---------- WORKING DATA

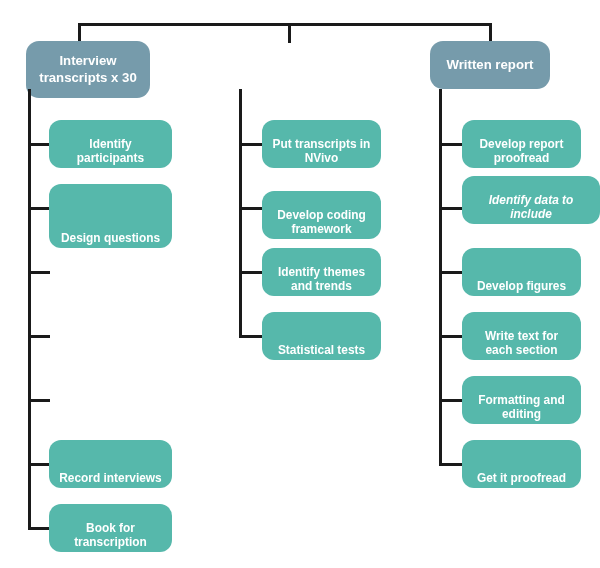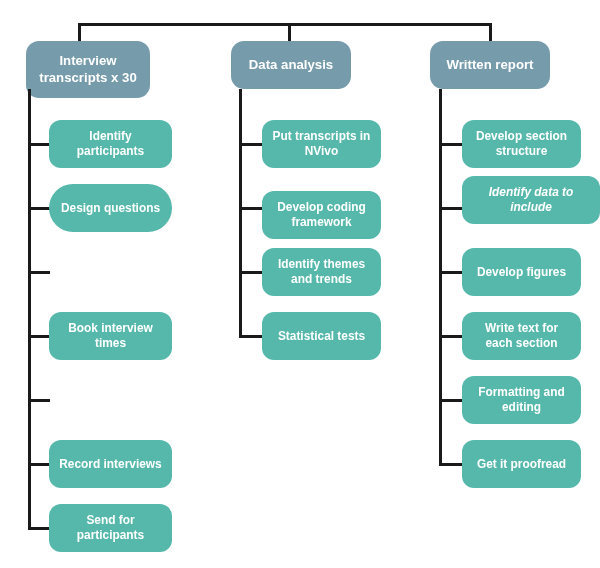--- a/index.html
+++ b/index.html
@@ -43,20 +43,21 @@
     -webkit-font-smoothing: antialiased;
   }
   .node-header {
     background: #769bab;
     font-size: 13.2px;
     border-radius: 13px;
   }
   .node-task {
     background: #56b8ab;
     font-size: 11.9px;
+    align-items: flex-end;
   }
   .node span {
     display: block;
     width: 100%;
   }
 </style>
 </head>
 <body>
 
 <div id="diagram">
@@ -76,36 +77,30 @@
   <div class="conn-h" style="left:28px; top:207px; width:22px;"></div>
   <div class="conn-h" style="left:28px; top:271px; width:22px;"></div>
   <div class="conn-h" style="left:28px; top:335px; width:22px;"></div>
   <div class="conn-h" style="left:28px; top:399px; width:22px;"></div>
   <div class="conn-h" style="left:28px; top:463px; width:22px;"></div>
   <div class="conn-h" style="left:28px; top:527px; width:22px;"></div>
 
   <div class="node node-task" style="left:49px; top:120px; width:123px; height:48px;">
     <span>Identify participants</span>
   </div>
-  <div class="node node-task" style="left:49px; top:184px; width:123px; height:48px;border-radius:24px;">
+  <div class="node node-task" style="left:49px; top:184px; width:123px; height:64px;">
     <span>Design questions</span>
-  </div>
-  <div class="node node-task" style="left:49px; top:312px; width:123px; height:48px;">
-    <span>Book interview times</span>
   </div>
   <div class="node node-task" style="left:49px; top:440px; width:123px; height:48px;">
     <span>Record interviews</span>
   </div>
   <div class="node node-task" style="left:49px; top:504px; width:123px; height:48px;">
-    <span>Send for participants</span>
+    <span>Book for transcription</span>
   </div>
 
-  <div class="node node-header" style="left:231px; top:41px; width:120px; height:48px;">
-    <span>Data analysis</span>
-  </div>
 
   <div class="conn-v" style="left:239px; top:89px; height:248px;"></div>
 
   <div class="conn-h" style="left:239px; top:143px; width:24px;"></div>
   <div class="conn-h" style="left:239px; top:207px; width:24px;"></div>
   <div class="conn-h" style="left:239px; top:271px; width:24px;"></div>
   <div class="conn-h" style="left:239px; top:335px; width:24px;"></div>
 
   <div class="node node-task" style="left:262px; top:120px; width:119px; height:48px;">
     <span>Put transcripts in NVivo</span>
@@ -127,21 +122,21 @@
   <div class="conn-v" style="left:439px; top:89px; height:376px;"></div>
 
   <div class="conn-h" style="left:439px; top:143px; width:24px;"></div>
   <div class="conn-h" style="left:439px; top:207px; width:24px;"></div>
   <div class="conn-h" style="left:439px; top:271px; width:24px;"></div>
   <div class="conn-h" style="left:439px; top:335px; width:24px;"></div>
   <div class="conn-h" style="left:439px; top:399px; width:24px;"></div>
   <div class="conn-h" style="left:439px; top:463px; width:24px;"></div>
 
   <div class="node node-task" style="left:462px; top:120px; width:119px; height:48px;">
-    <span>Develop section structure</span>
+    <span>Develop report proofread</span>
   </div>
   <div class="node node-task" style="left:462px; top:176px; width:138px; height:48px;font-style:italic;">
     <span>Identify data to include</span>
   </div>
   <div class="node node-task" style="left:462px; top:248px; width:119px; height:48px;">
     <span>Develop figures</span>
   </div>
   <div class="node node-task" style="left:462px; top:312px; width:119px; height:48px;">
     <span>Write text for each section</span>
   </div>

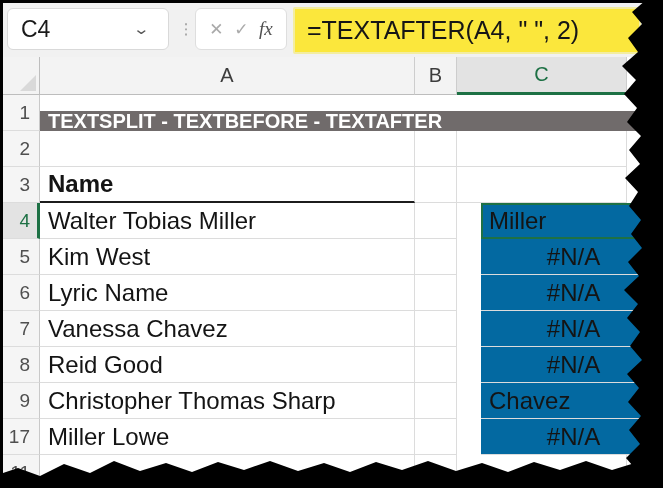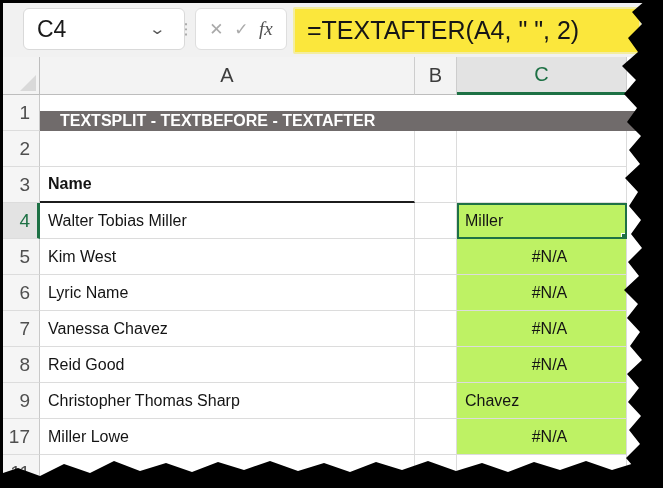--- a/index.html
+++ b/index.html
@@ -10,21 +10,21 @@
     position:relative; width:663px; height:488px;
     background:#ffffff; overflow:hidden;
   }
 
   
   .topbar {
     position:absolute; left:3px; top:3px; width:660px; height:54px;
     background:#f1f1f1;
   }
   .namebox {
-    position:absolute; left:20px; top:5px; width:162px; height:42px;
+    position:absolute; left:4px; top:5px; width:162px; height:42px;
     background:#ffffff; border:1px solid #d9d9d9; border-radius:6px;
     display:flex; align-items:center; justify-content:space-between;
     padding:0 20px 0 13px;
     text-align:center;
   }
   .namebox .ref { font-size:23px; color:#1a1a1a; }
   .namebox .chev { font-size:15px; color:#555; transform:scaleX(1.4); }
   .vdots {
     position:absolute; left:176px; top:0; height:52px; width:14px;
     display:flex; align-items:center; justify-content:center;
@@ -81,34 +81,34 @@
     display:flex; align-items:center; justify-content:flex-end;
     padding-right:9px;
     border-right:1px solid #c9c9c9; border-bottom:1px solid #dcdcdc;
   }
   .rowhdr.sel {
     background:#e3e3e3; color:#1e7145;
     border-right:3px solid #1e7145; padding-right:7px;
   }
 
   .cell {
-    background:#ffffff; font-size:16px; color:#141414;
+    background:#ffffff; font-size:24px; color:#141414;
     display:flex; align-items:center;
     border-right:1px solid #dcdcdc; border-bottom:1px solid #dcdcdc;
     padding-left:8px; overflow:hidden; white-space:nowrap;
   }
   .cell.center { justify-content:center; padding-left:16px; }
-  .cell.yellow { background:#bef264; }
+  .cell.yellow { background:#0369a1;margin-left:24px; }
   .cell.bold { font-weight:bold; }
   .cell.hdr-underline { border-bottom:2px solid #1c1c1c; }
 
   .titlecell {
     width:623px; background:#706b6b; color:#ffffff;
-    font-weight:bold; font-size:16px;
-    display:flex; align-items:center; padding-left:20px;
+    font-weight:bold; font-size:20px;
+    display:flex; align-items:center; padding-left:8px;
     white-space:nowrap; overflow:hidden;margin-top:16px;
   }
 
   .selcell {
     position:relative;
     border:2px solid #1e7145 !important;
     padding-left:6px;
   }
   .fill-handle {
     position:absolute; right:-4px; bottom:-4px; width:8px; height:8px;

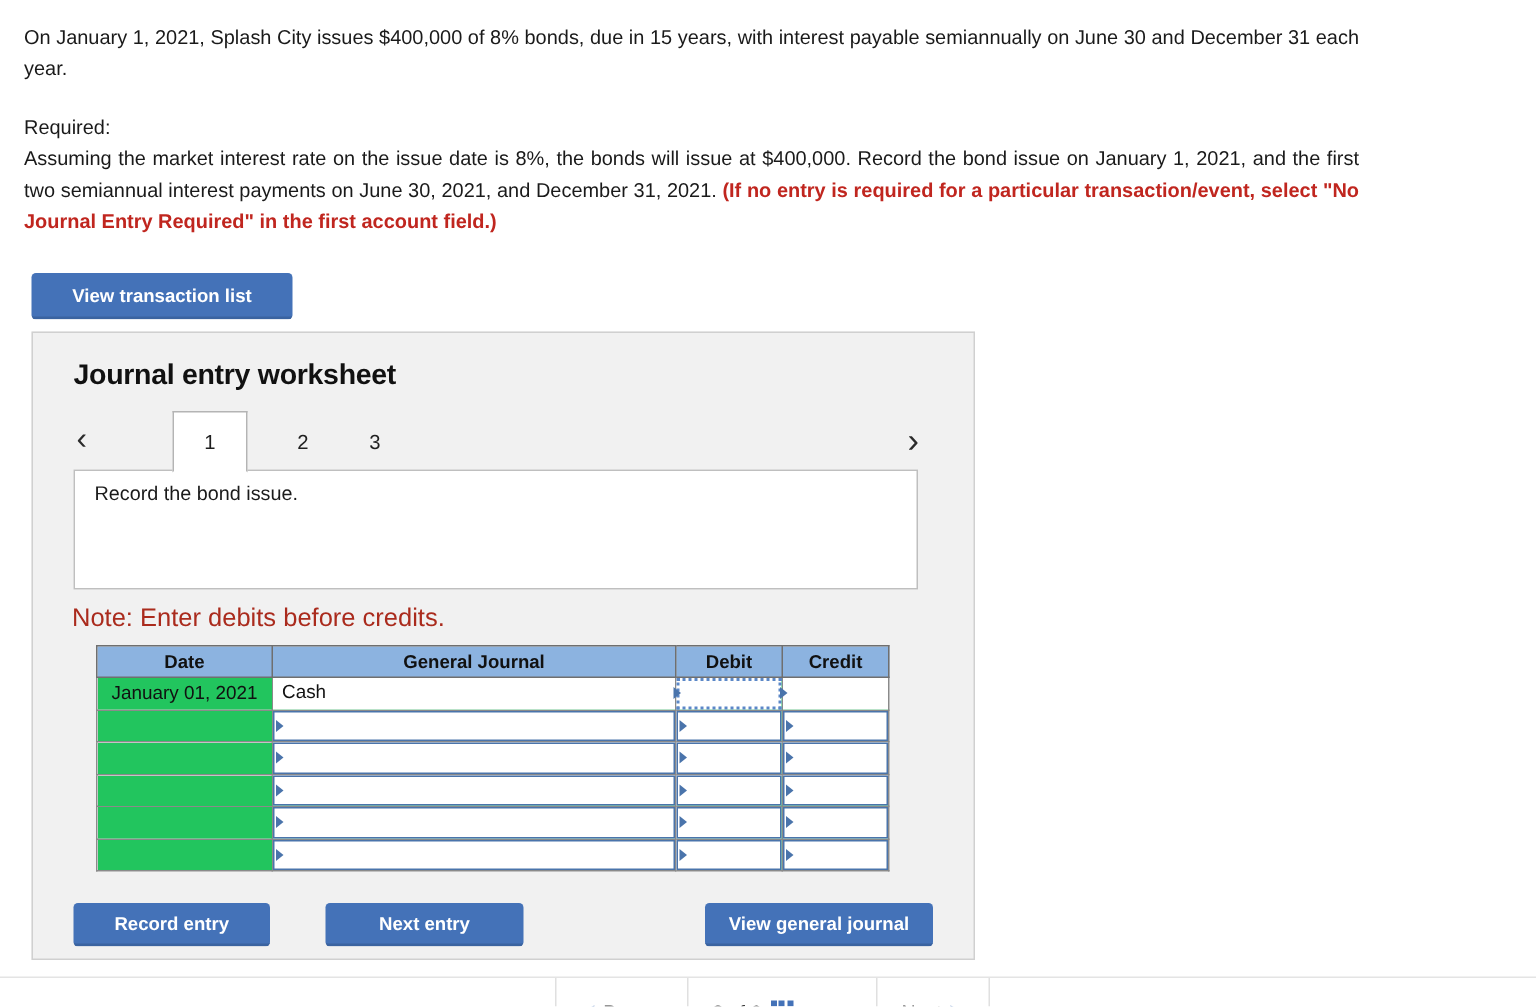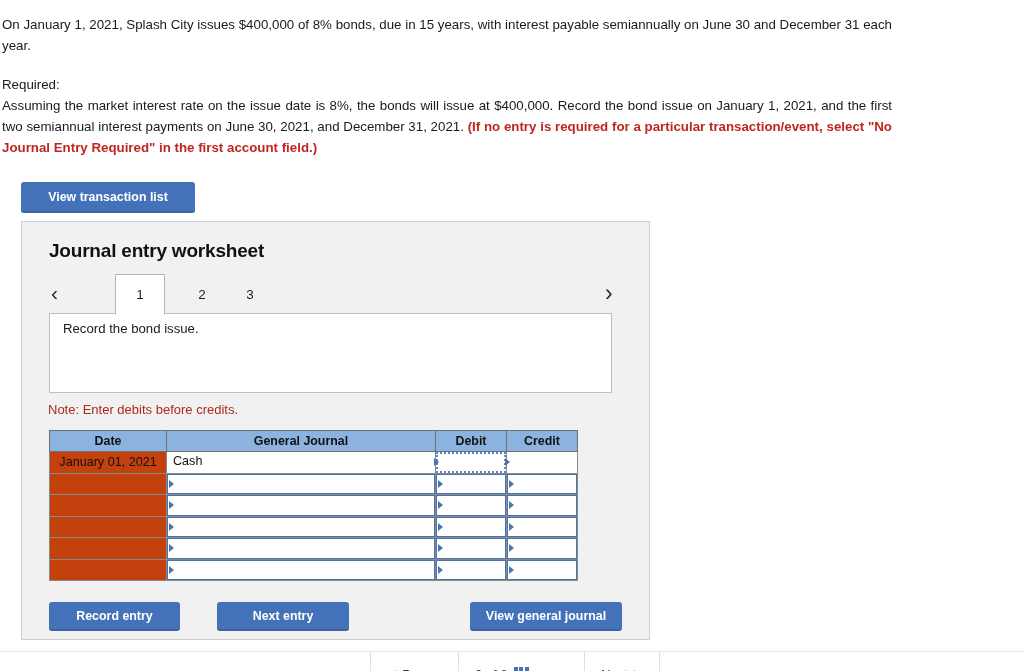--- a/index.html
+++ b/index.html
@@ -7,21 +7,21 @@
     margin: 0; padding: 0;
     width: 1024px; height: 671px;
     background: #ffffff;
     font-family: "Liberation Sans", sans-serif;
     overflow: hidden;
   }
   .page { position: relative; width: 1024px; height: 671px; background:#fff; }
 
   
   .problem {
-    position: absolute; left: 2px; top: 14px; width: 890px;
+    position: absolute; left: 16px; top: 14px; width: 890px;
     font-size: 13.3px; line-height: 21px; color: #1a1a1a;
     text-align: justify;
   }
   .problem p { margin: 0; }
   .req-block { margin-top: 18px !important; }
   .req-label { font-weight: normal; display: block; }
   .red-bold { color: #c0261f; font-weight: bold; }
 
   
   .btn {
@@ -88,42 +88,42 @@
     background: #ffffff; border: 1px solid #bfbfbf;
     z-index: 1;
   }
   .desc-text {
     position: absolute; left: 13px; top: 7px;
     font-size: 13.2px; color: #1a1a1a;
   }
 
   .ws-note {
     position: absolute; left: 26px; top: 180px;
-    font-size: 13px; color: #aa2b1d;
+    font-size: 17px; color: #aa2b1d;
   }
 
   
   .jtable {
-    position: absolute; left: 27px; top: 208px;
+    position: absolute; left: 42px; top: 208px;
     width: 528px;
     border-collapse: collapse;
     background: #ffffff;
     table-layout: fixed;
   }
   .jtable th {
     background: #8cb3e0;
     border: 1px solid #6f6f6f;
     height: 21px;
     font-size: 12.4px; font-weight: bold; color: #111;
     padding: 0; text-align: center;
   }
   .jtable td {
     border: 1px solid #8a8a8a;
     height: 21.5px; padding: 0;
-    background: #c2410c;
+    background: #22c55e;
     position: relative;
   }
   .col-date  { width: 117px; }
   .col-gj    { width: 269px; }
   .col-debit { width: 71px; }
   .col-credit{ width: 71px; }
 
   .cell-date {
     font-size: 12.6px; color: #111; text-align: center;
     padding: 0 4px; white-space: nowrap;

--------------------

_EXERCISE PROMPT_: Please return a copy of each line in the entries that has the string "margin".

_EXERCISE ANSWER_:
+  .cell.yellow { background:#0369a1;margin-left:24px; }
     white-space:nowrap; overflow:hidden;margin-top:16px;
     margin: 0; padding: 0;
   .problem p { margin: 0; }
   .req-block { margin-top: 18px !important; }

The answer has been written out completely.